About this exercise.
For this exercise, retype all the data exactly and exclude every image.

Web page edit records

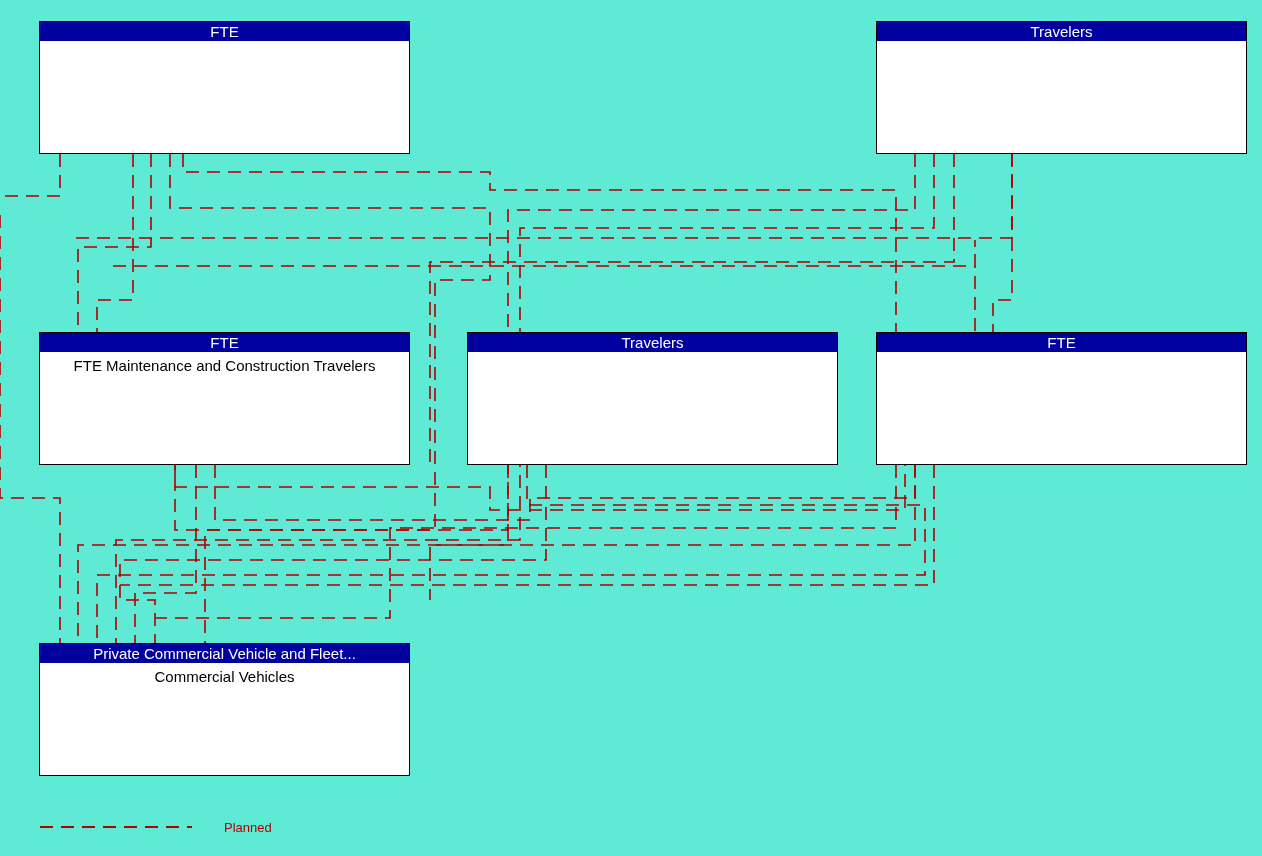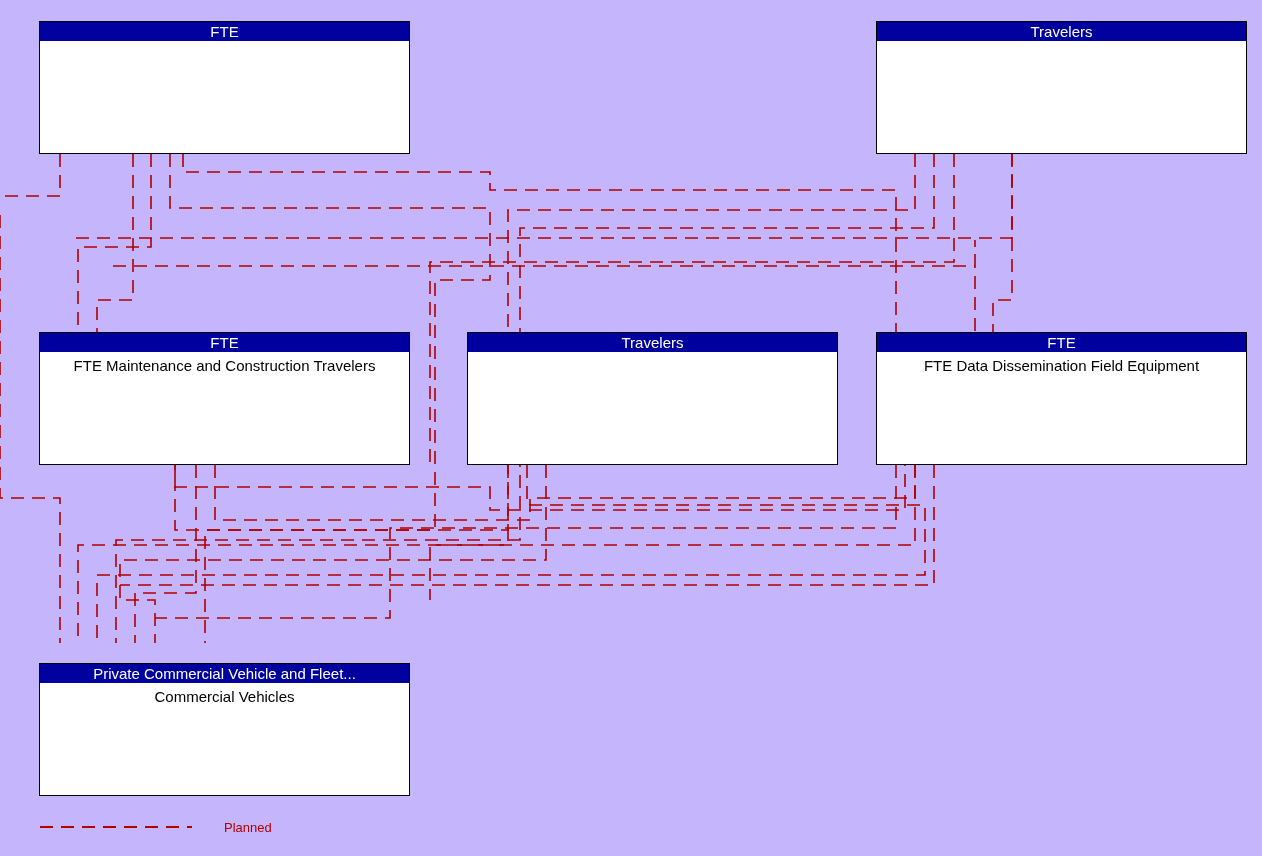--- a/index.html
+++ b/index.html
@@ -14,7 +14,7 @@
     position: relative;
     width: 1262px;
     height: 856px;
-    background: #c4b5fd;
+    background: #5eead4;
     overflow: hidden;
   }
   svg.wires {

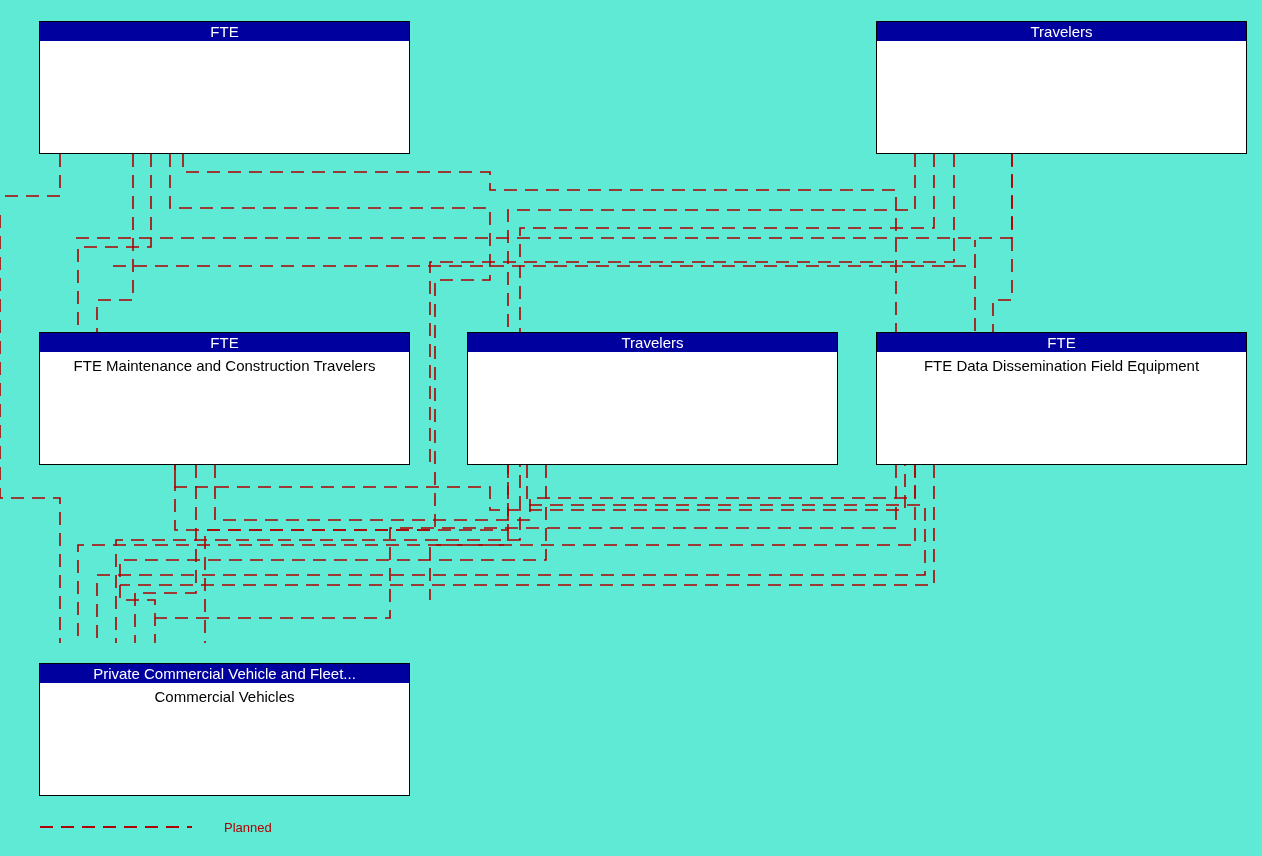--- a/index.html
+++ b/index.html
@@ -123,7 +123,6 @@
 
   <div class="node" id="node-4" style="left: 876px; top: 332px; width: 371px; height: 133px;">
     <div class="node-header">FTE</div>
-    <div class="node-body">FTE Data Dissemination Field Equipment</div>
   </div>
 
   <div class="node" id="node-5" style="left: 39px; top: 663px; width: 371px; height: 133px;">

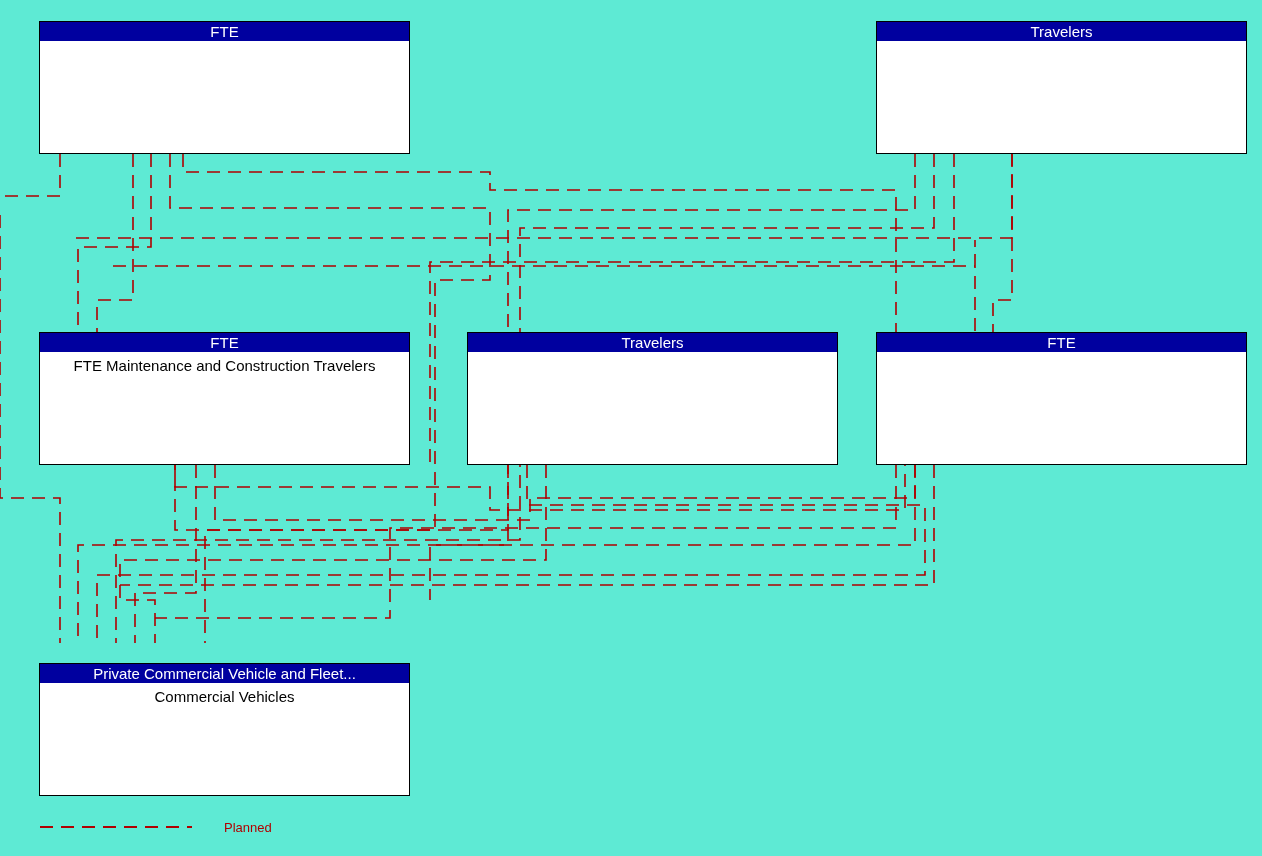--- a/index.html
+++ b/index.html
@@ -125,7 +125,7 @@
     <div class="node-header">FTE</div>
   </div>
 
-  <div class="node" id="node-5" style="left: 39px; top: 663px; width: 371px; height: 133px;">
+  <div class="node" id="node-5" style="left: 39px; top: 643px; width: 371px; height: 133px;">
     <div class="node-header">Private Commercial Vehicle and Fleet...</div>
     <div class="node-body">Commercial Vehicles</div>
   </div>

Written solution.
--- a/index.html
+++ b/index.html
@@ -14,7 +14,7 @@
     position: relative;
     width: 1262px;
     height: 856px;
-    background: #c4b5fd;
+    background: #5eead4;
     overflow: hidden;
   }
   svg.wires {

--- a/index.html
+++ b/index.html
@@ -123,7 +123,6 @@
 
   <div class="node" id="node-4" style="left: 876px; top: 332px; width: 371px; height: 133px;">
     <div class="node-header">FTE</div>
-    <div class="node-body">FTE Data Dissemination Field Equipment</div>
   </div>
 
   <div class="node" id="node-5" style="left: 39px; top: 663px; width: 371px; height: 133px;">

--- a/index.html
+++ b/index.html
@@ -125,7 +125,7 @@
     <div class="node-header">FTE</div>
   </div>
 
-  <div class="node" id="node-5" style="left: 39px; top: 663px; width: 371px; height: 133px;">
+  <div class="node" id="node-5" style="left: 39px; top: 643px; width: 371px; height: 133px;">
     <div class="node-header">Private Commercial Vehicle and Fleet...</div>
     <div class="node-body">Commercial Vehicles</div>
   </div>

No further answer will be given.